### EXERCISE OBJECTIVE
Your answer should be the line that contains "активности (HH:MM), опционально" and each line after it, restated word for word through the final line of the entries.

### EXERCISE MATERIAL
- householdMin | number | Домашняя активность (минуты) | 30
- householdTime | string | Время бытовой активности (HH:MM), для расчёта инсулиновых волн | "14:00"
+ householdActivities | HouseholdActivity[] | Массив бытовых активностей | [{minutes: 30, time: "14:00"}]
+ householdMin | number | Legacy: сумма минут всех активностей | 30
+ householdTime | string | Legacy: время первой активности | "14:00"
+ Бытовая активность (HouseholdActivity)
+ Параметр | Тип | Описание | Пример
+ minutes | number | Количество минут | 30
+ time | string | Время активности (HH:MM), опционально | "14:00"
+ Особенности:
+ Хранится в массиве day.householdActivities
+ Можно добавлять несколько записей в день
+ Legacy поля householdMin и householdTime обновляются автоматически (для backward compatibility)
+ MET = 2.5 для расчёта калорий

### RESULT OF THE EXERCISE
+ time | string | Время активности (HH:MM), опционально | "14:00"
+ Особенности:
+ Хранится в массиве day.householdActivities
+ Можно добавлять несколько записей в день
+ Legacy поля householdMin и householdTime обновляются автоматически (для backward compatibility)
+ MET = 2.5 для расчёта калорий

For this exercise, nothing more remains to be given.